**ENTRIES SUPPLIED**
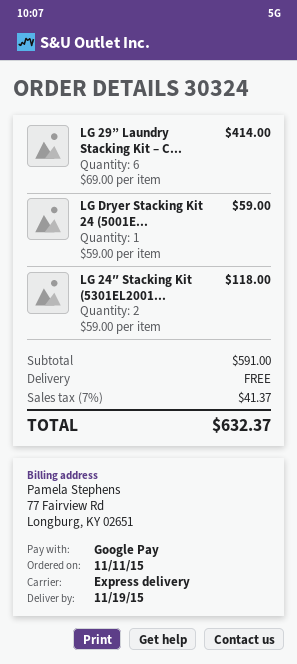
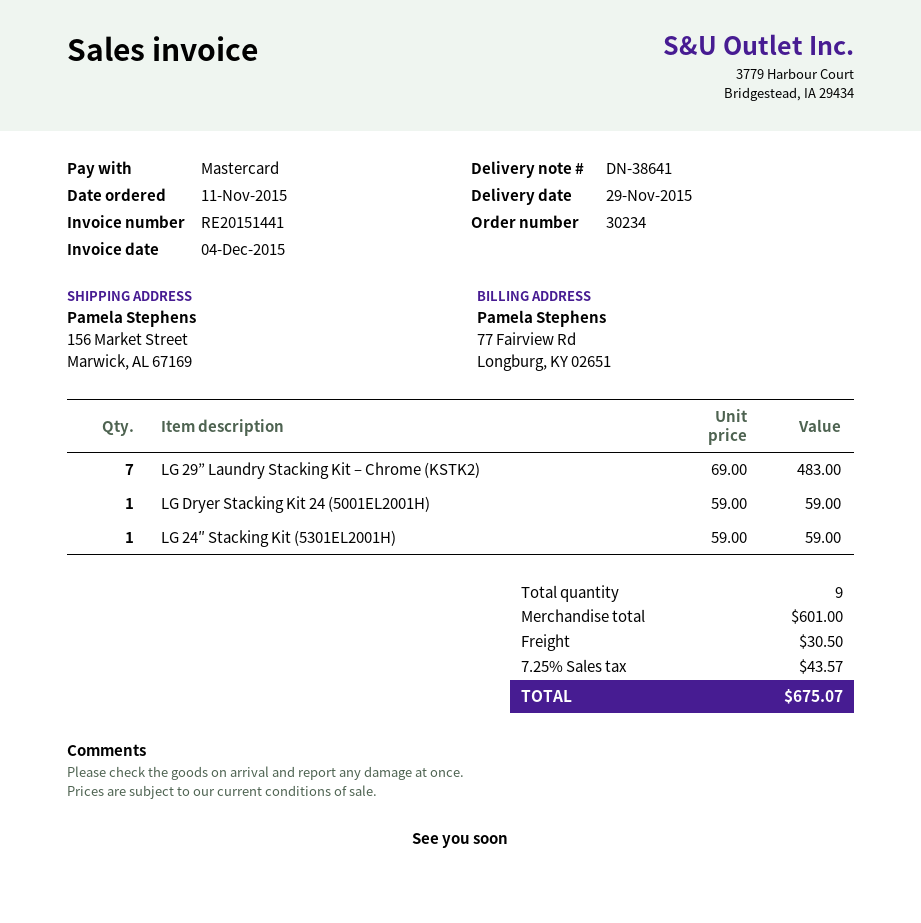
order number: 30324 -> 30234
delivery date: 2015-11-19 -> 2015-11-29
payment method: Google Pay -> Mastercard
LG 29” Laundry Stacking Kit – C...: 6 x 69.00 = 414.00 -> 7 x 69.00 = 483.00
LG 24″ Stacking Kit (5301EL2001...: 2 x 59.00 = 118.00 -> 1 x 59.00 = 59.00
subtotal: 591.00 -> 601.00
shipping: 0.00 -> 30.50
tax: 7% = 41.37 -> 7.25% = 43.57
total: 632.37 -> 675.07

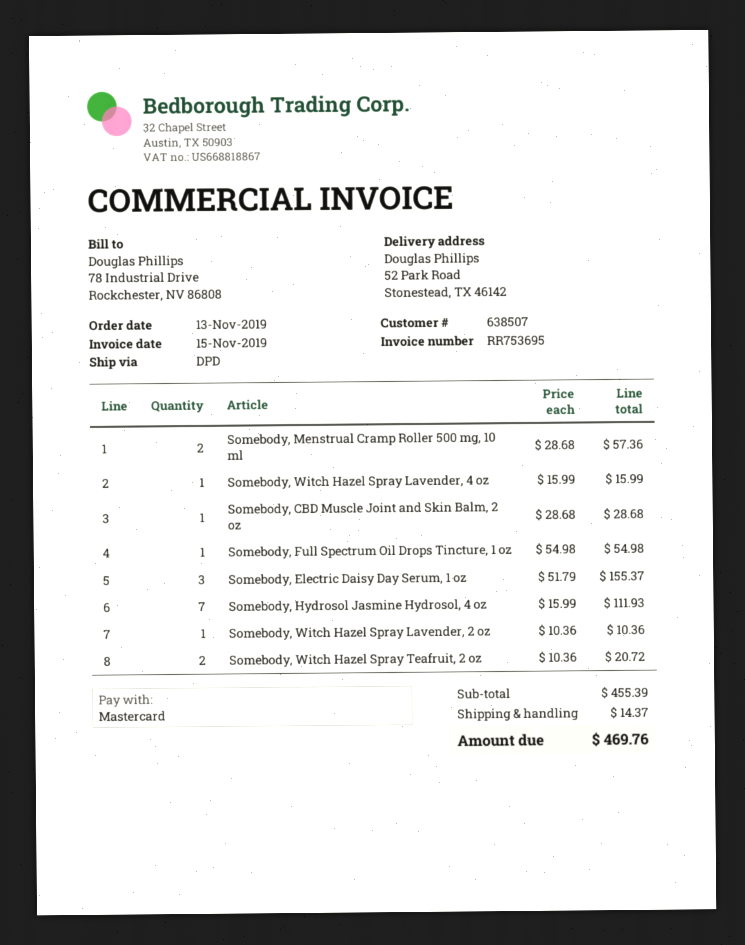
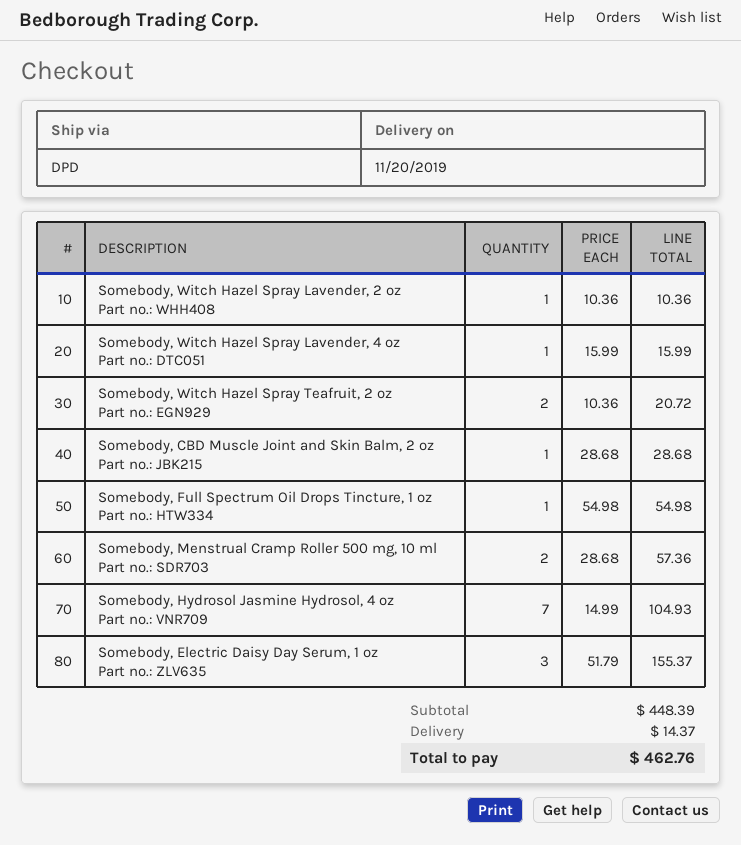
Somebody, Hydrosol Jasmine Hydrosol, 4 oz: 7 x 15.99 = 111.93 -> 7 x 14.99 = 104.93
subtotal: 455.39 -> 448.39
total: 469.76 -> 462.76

**EXERCISE AIM**
Transcribe the listing in full and omit the pictures.

**RESPONSE TO THE EXERCISE**
order number: 30324 -> 30234
delivery date: 2015-11-19 -> 2015-11-29
payment method: Google Pay -> Mastercard
LG 29” Laundry Stacking Kit – C...: 6 x 69.00 = 414.00 -> 7 x 69.00 = 483.00
LG 24″ Stacking Kit (5301EL2001...: 2 x 59.00 = 118.00 -> 1 x 59.00 = 59.00
subtotal: 591.00 -> 601.00
shipping: 0.00 -> 30.50
tax: 7% = 41.37 -> 7.25% = 43.57
total: 632.37 -> 675.07

Somebody, Hydrosol Jasmine Hydrosol, 4 oz: 7 x 15.99 = 111.93 -> 7 x 14.99 = 104.93
subtotal: 455.39 -> 448.39
total: 469.76 -> 462.76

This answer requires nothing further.